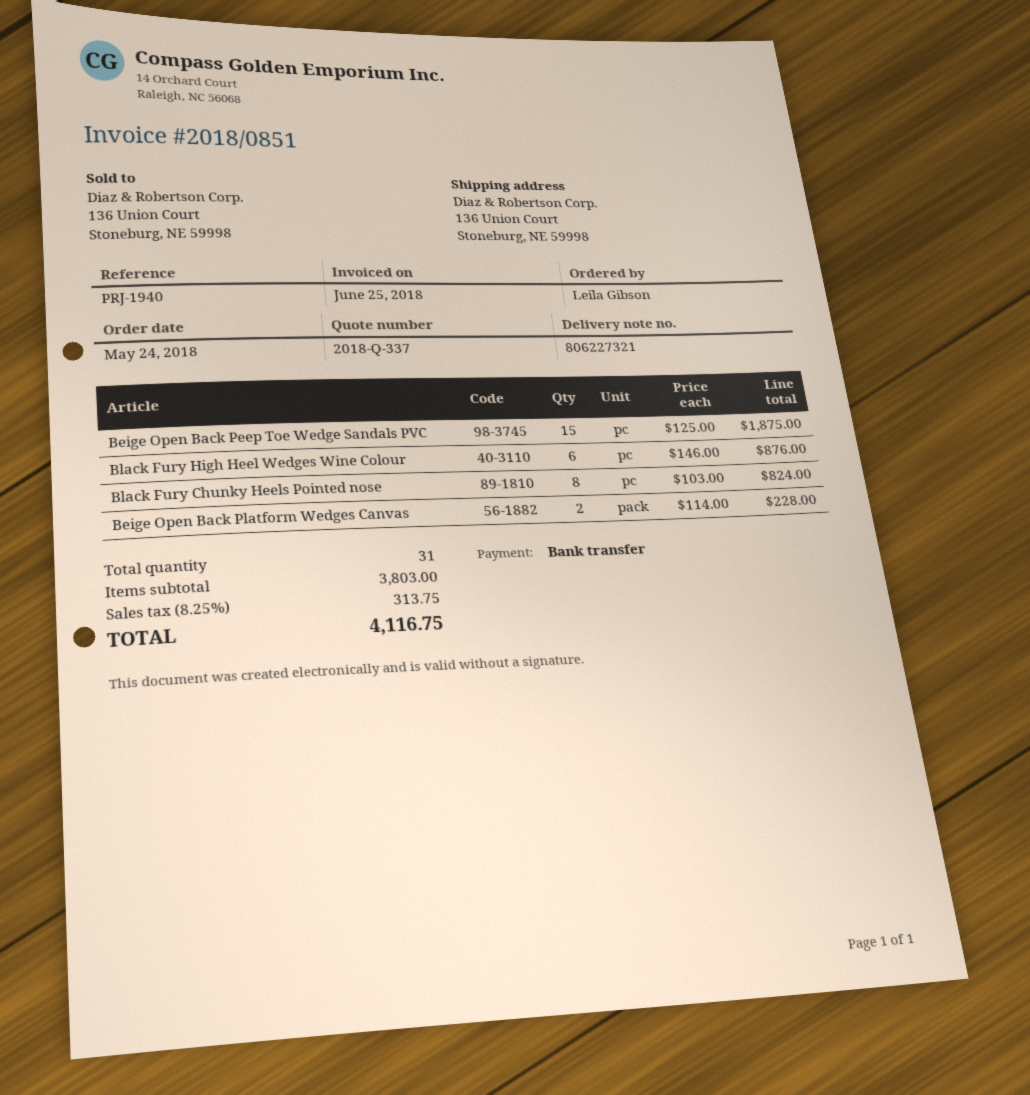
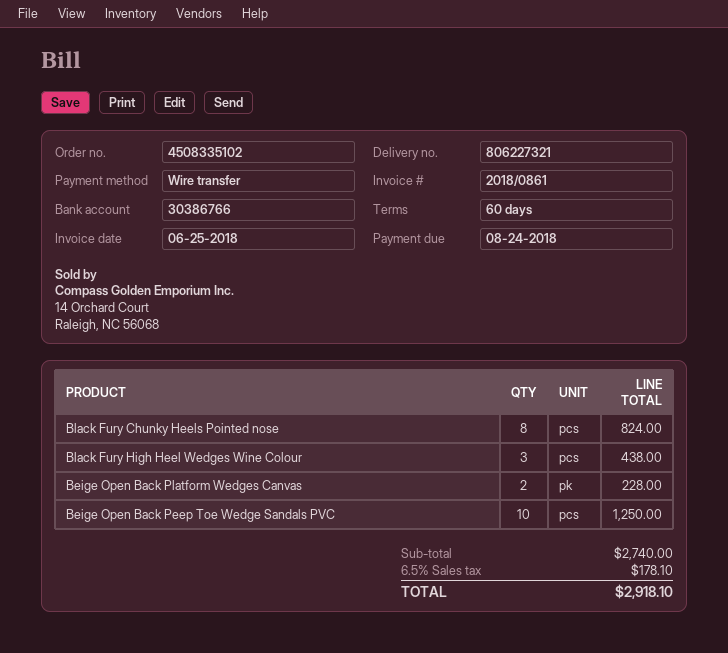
invoice number: 2018/0851 -> 2018/0861
Beige Open Back Peep Toe Wedge Sandals PVC: 15 for 1875.00 -> 10 for 1250.00
Black Fury High Heel Wedges Wine Colour: 6 for 876.00 -> 3 for 438.00
subtotal: 3803.00 -> 2740.00
tax: 8.25% = 313.75 -> 6.5% = 178.10
total: 4116.75 -> 2918.10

- - - - - - -

▶ Task requirements
Every entry is to be reproduced word for word, and no image is carried over.

▶ Output of the task
invoice number: 2018/0851 -> 2018/0861
Beige Open Back Peep Toe Wedge Sandals PVC: 15 for 1875.00 -> 10 for 1250.00
Black Fury High Heel Wedges Wine Colour: 6 for 876.00 -> 3 for 438.00
subtotal: 3803.00 -> 2740.00
tax: 8.25% = 313.75 -> 6.5% = 178.10
total: 4116.75 -> 2918.10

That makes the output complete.